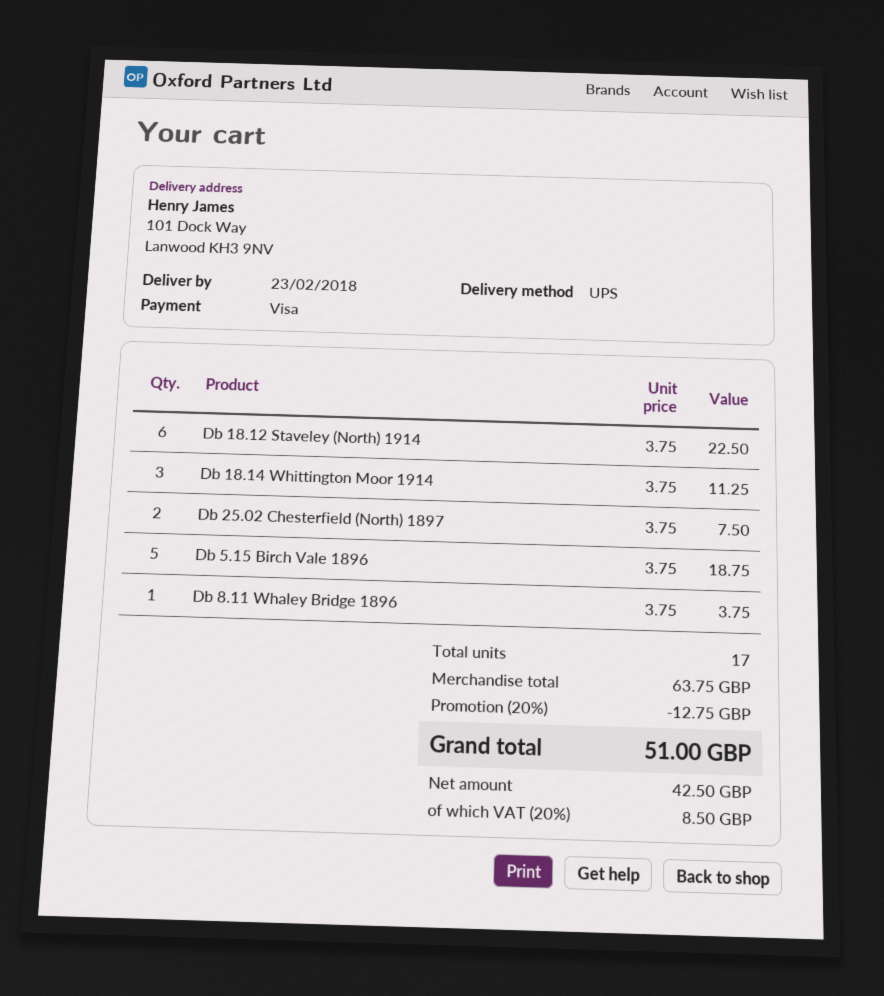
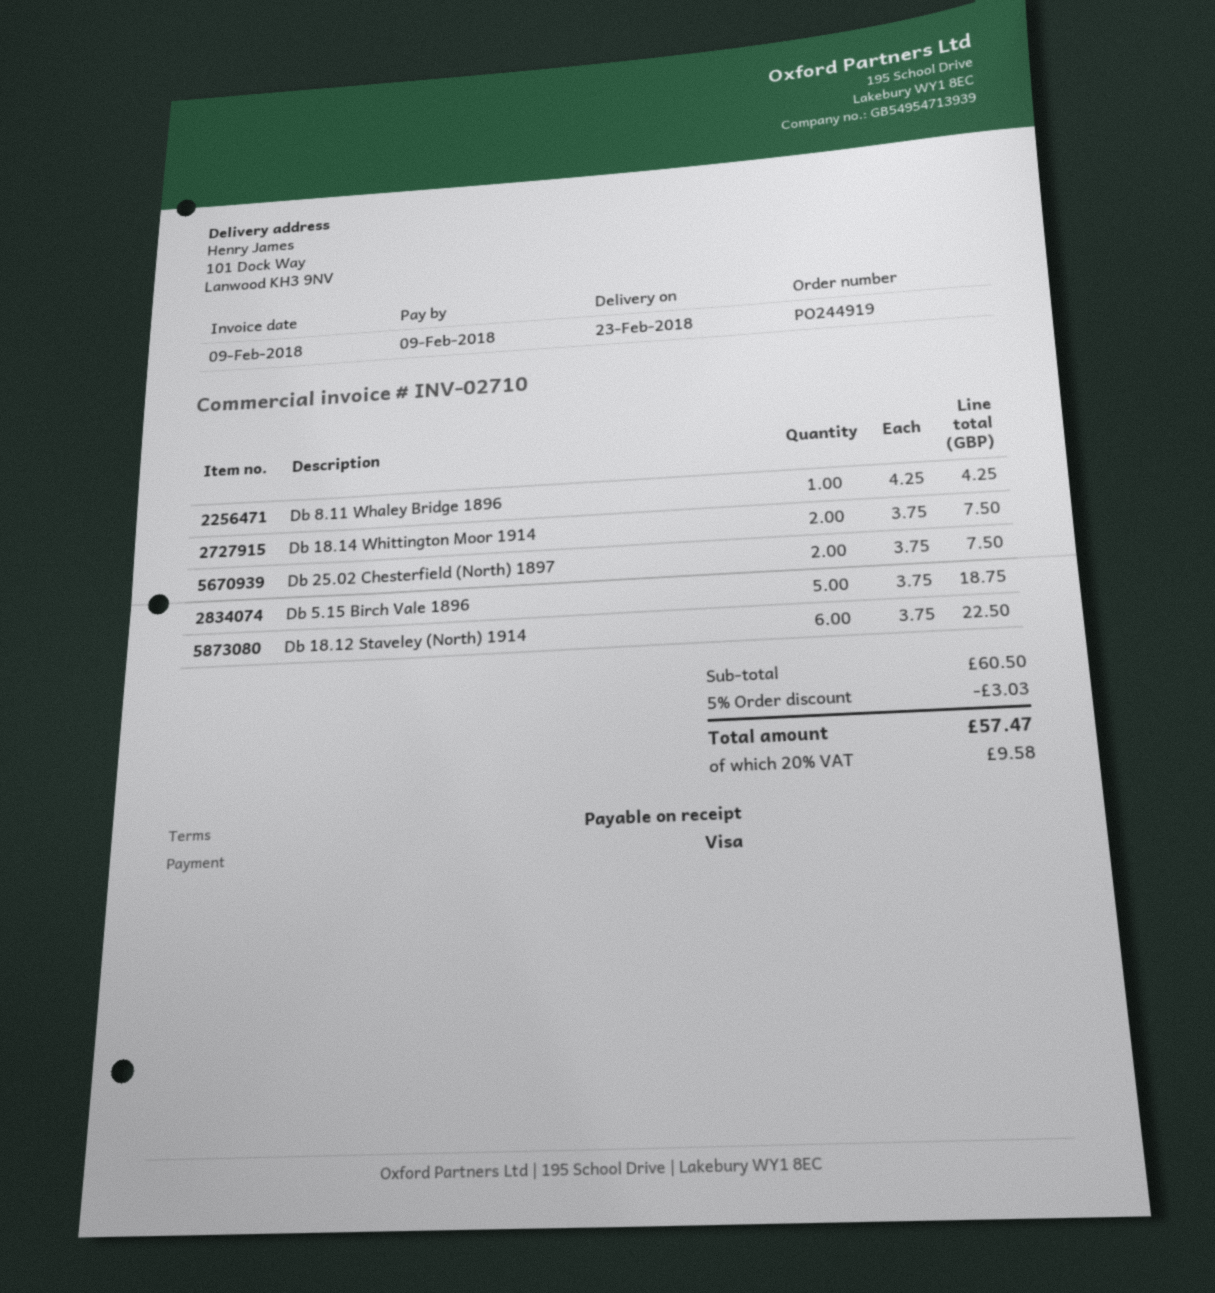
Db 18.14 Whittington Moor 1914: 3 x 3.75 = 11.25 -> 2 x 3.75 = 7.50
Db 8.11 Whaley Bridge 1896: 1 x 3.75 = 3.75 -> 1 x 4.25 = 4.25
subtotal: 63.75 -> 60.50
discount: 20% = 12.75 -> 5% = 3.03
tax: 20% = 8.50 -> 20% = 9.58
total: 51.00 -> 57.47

**Goal of the exercise:** Quote the lines of the listing above that run from the line with "Db 8.11 Whaley" through its last line, both included, and nothing else.

**Answer for the task:**
Db 8.11 Whaley Bridge 1896: 1 x 3.75 = 3.75 -> 1 x 4.25 = 4.25
subtotal: 63.75 -> 60.50
discount: 20% = 12.75 -> 5% = 3.03
tax: 20% = 8.50 -> 20% = 9.58
total: 51.00 -> 57.47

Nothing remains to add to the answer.